Is this just a matter of Fire in the Lake aging better than Cuba Libre? Does Cuba Libre have a limited shelf-life?
I am exploring adding my first COIN game to my library, and I keep tilting back and forth between Cuba Libre and Falling Sky, as both topics pique my interest, so I am curious what your long term view on Cuba Libre is at this point.
Thank you for your kind words, Sam! You’ve basically nailed it on the head. Fire in the Lake has significant replayability — and therefore ages better — but that’s largely because it’s a broader, more complex simulation. Cuba Libre and Falling Sky present somewhat more limited scopes (especially Cuba Libre), but thanks to their simplicity of play, they’re the ones I introduce most often to newcomers.

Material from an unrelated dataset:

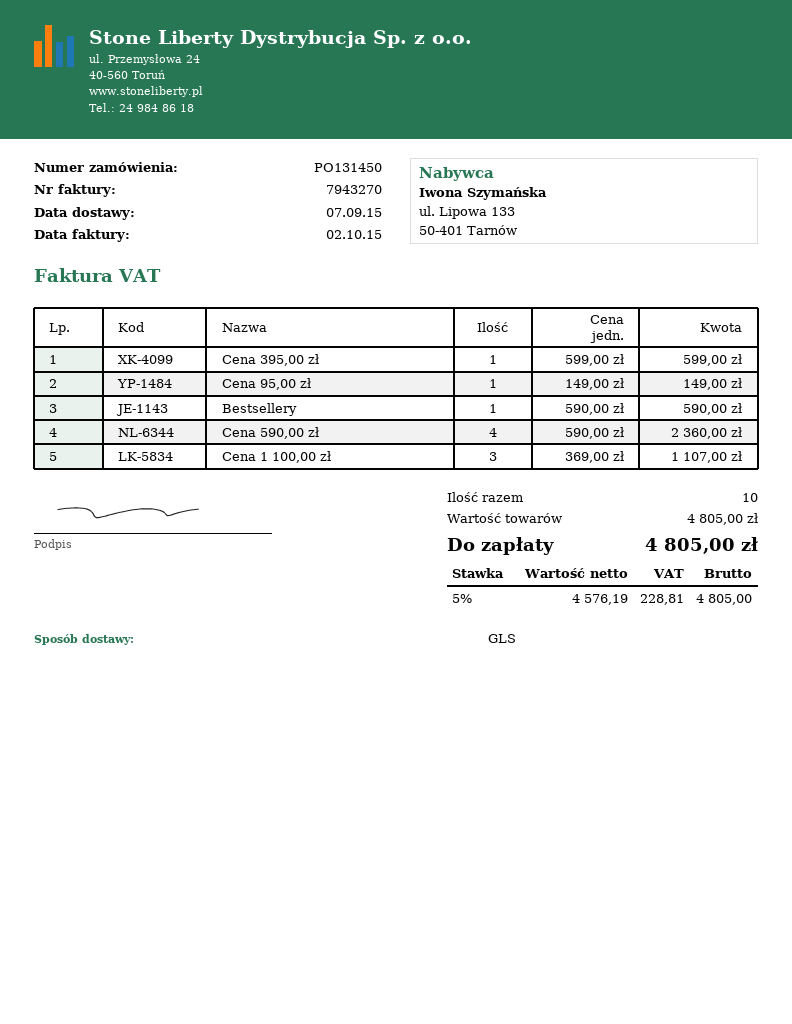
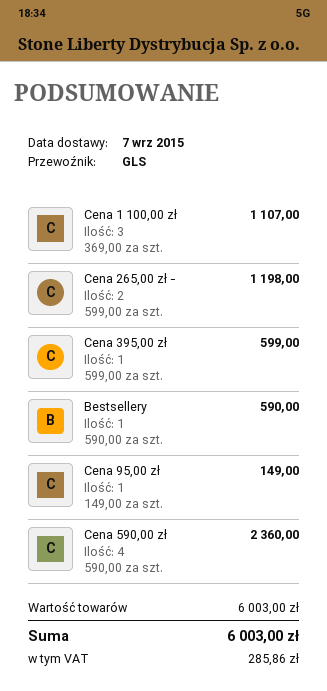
Cena 265,00 zł -: none -> 2 x 599.00 = 1198.00
subtotal: 4805.00 -> 6003.00
tax: 228.81 -> 285.86
total: 4805.00 -> 6003.00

If you’re curious about where to dip into the COIN Series, there are a few options. If you want to try the system in “safe mode,” Cuba Libre and Falling Sky are the shallow end of the pool. Gandhi, A Distant Plain, and Andean Abyss are probably the middle options, and don’t feature the complex battles of Liberty or Death, the treasure system of Pendragon, the two-player mode of Colonial Twilight, or the enormous scope of Fire in the Lake. If you don’t mind complexity, just pick whatever interests you!
The other option would be to join a VASSAL game. Most (all?) COIN titles have modules, and it’s easy to play an asynchronous PBEM game that lasts a couple months and will give you a good idea of how the series works.